For simplicity native zeek types were used for epoch_events while the EpochStep message protobuf uses compact representations of MACs and IPs. This helps reduce the number packets streamed per second from the mux_process to the wasm application.
Once those packets arrive they are deserialized and graphical effects are launched based on the events contained within the single EpochStep.
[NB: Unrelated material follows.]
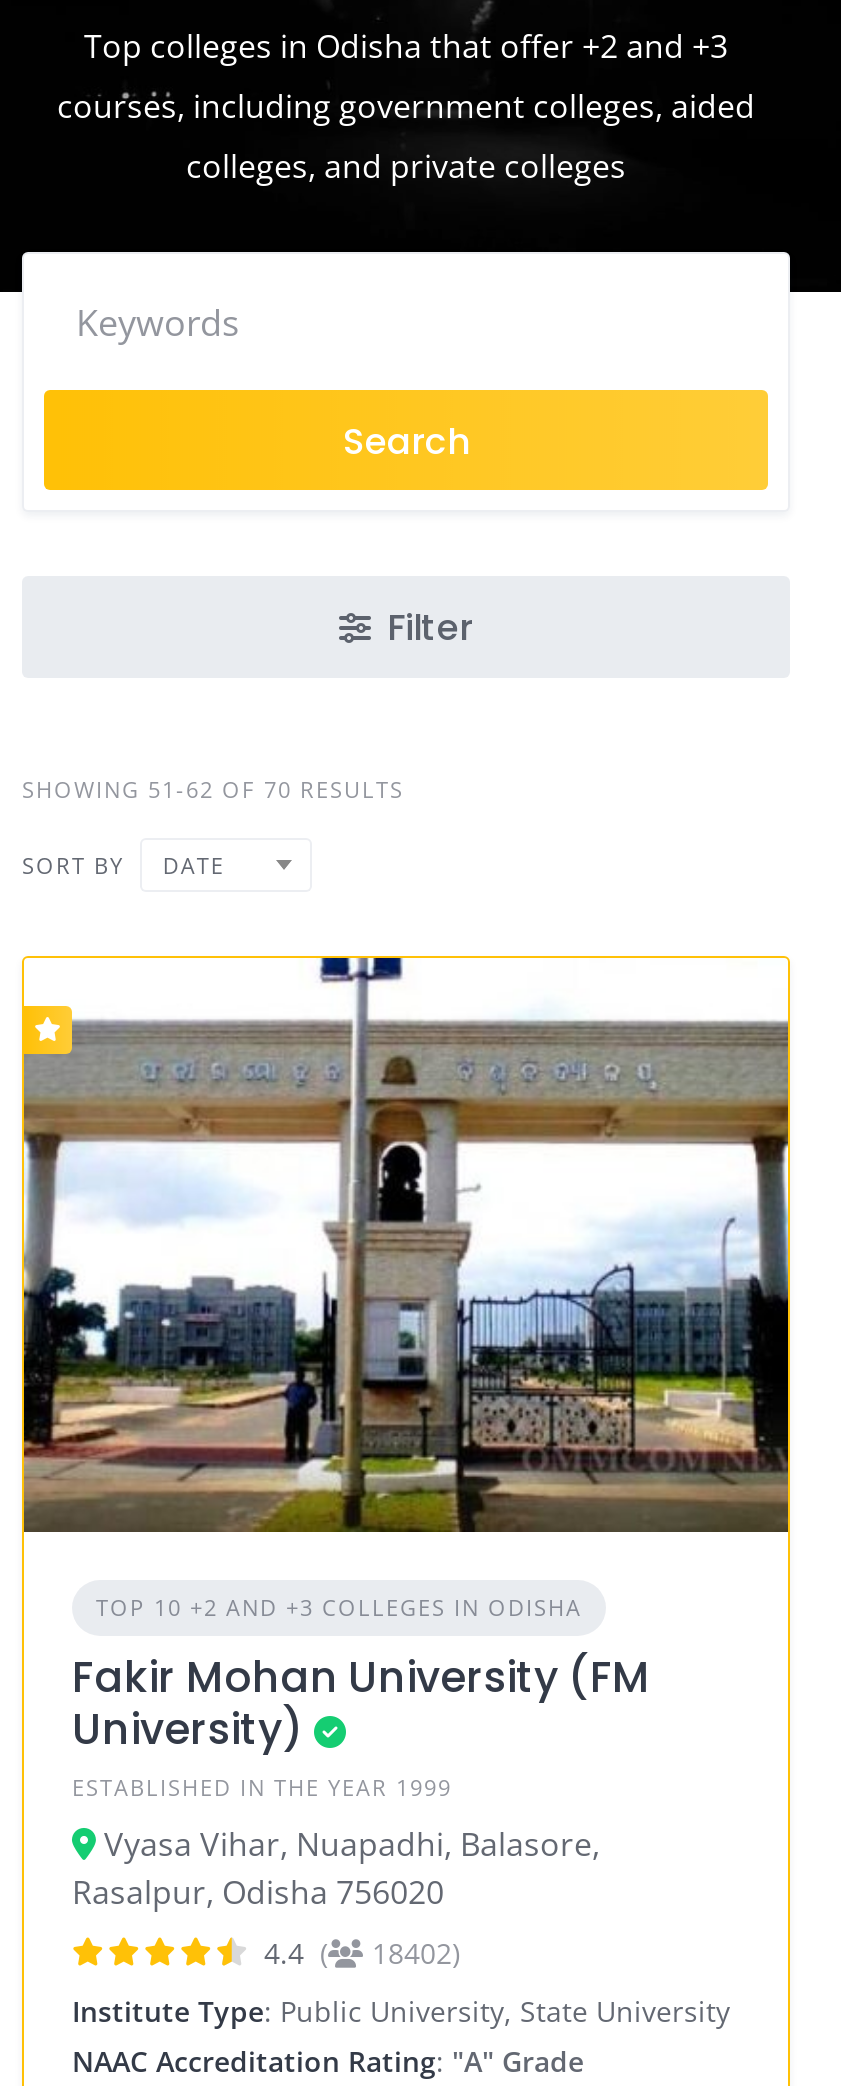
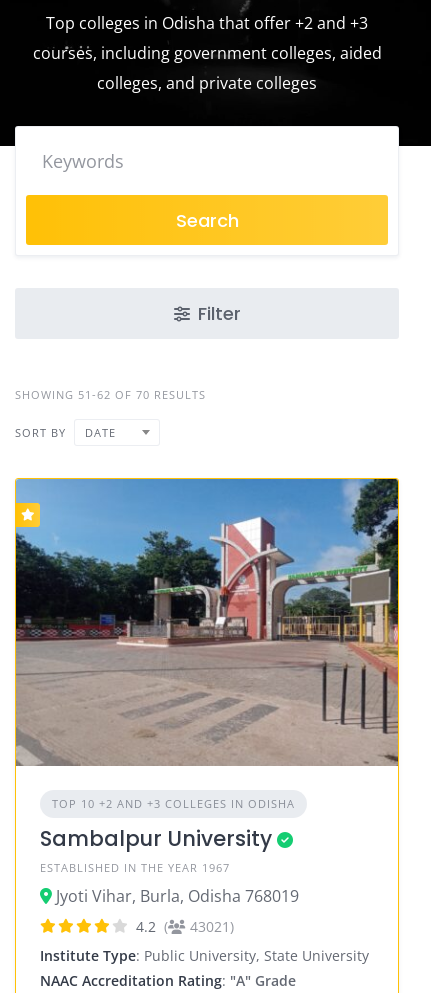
[22,956,790,1532] [image] -> [15,478,399,766] [image]
[72,1647,650,1801] Fakir Mohan University (FM | University) | ESTABLISHED IN THE YEAR 1999 -> [40,824,272,874] Sambalpur University | ESTABLISHED IN THE YEAR 1967
[72,1821,600,1913] Vyasa Vihar, Nuapadhi, Balasore, | Rasalpur, Odisha 756020 -> [56,884,299,906] Jyoti Vihar, Burla, Odisha 768019
[264,1933,460,1971] 4.4 ( | 18402) -> [136,916,234,936] 4.2 ( | 43021)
Simple frames passed between two devices are represented by a PacketLine - a colored line segment that moves from the source to destination. The colors teal, purple, yellow and red correspond to IPv4, IPv6, ARP and an unidentified protocol for frames observed.
Because an EpochStep has captured a segment of time a single PacketLine can represent multiple packets transmitted from source to destination and often for connection oriented protocols both the data and corresponding ACK are contained in the same EpochStep and are shown to travel opposite ways as two PacketLines.
Since the addressing scheme of the entire application is based on device MACs the principal object contained in the application is a Device::Stats object. It is uniquely identified by its MAC and could have a significant amount of meta-data tracked as well.
Visually, these objects are represented as labelled spheres in the application. If available an IPv4 address added as a cube above the sphere - a Figure::Address. Pairs of line segments between these elements are used to show entries in a device’s ARP table.
Finally, broadcast traffic - traffic sent to a group as defined in the EUI-48 spec - is represented as pools. Any frame that has as a destination address defined by one of the four pools ff, 33, 01 or the catch all odd will be represented by a Figure::PacketLineDrawable then by a Figure::PoolShader effect.
Information such as the health of the websocket and traffic graphs for individual devices are presented as 2-D windows. These windows are painted by a library known as IMGui and are easy to modify. The action watch can be triggered both from the IMGui windows and from direct selection on the 3-D objects. From left to right: The Heads up Display, a normal device panel, a monitored router, the overall traffic analyzed by the application.
The traffic graphs represent various things like the number of transmitted (tx green) or received (rx blue) frames. The value next to avg ppb signifies the average of packets per bucket where each bucket corresponds to a single EpochStep. This means with 240 buckets represented in these charts and an EpochStep sample rate of 60Hz the graph below represents the last 4 seconds of tx and rx of the device. These are the statistics that give Device::Stats its name.
These major pieces: the 3-D objects, the visual effects and the windowed control represent the primary functionality of the wasm application.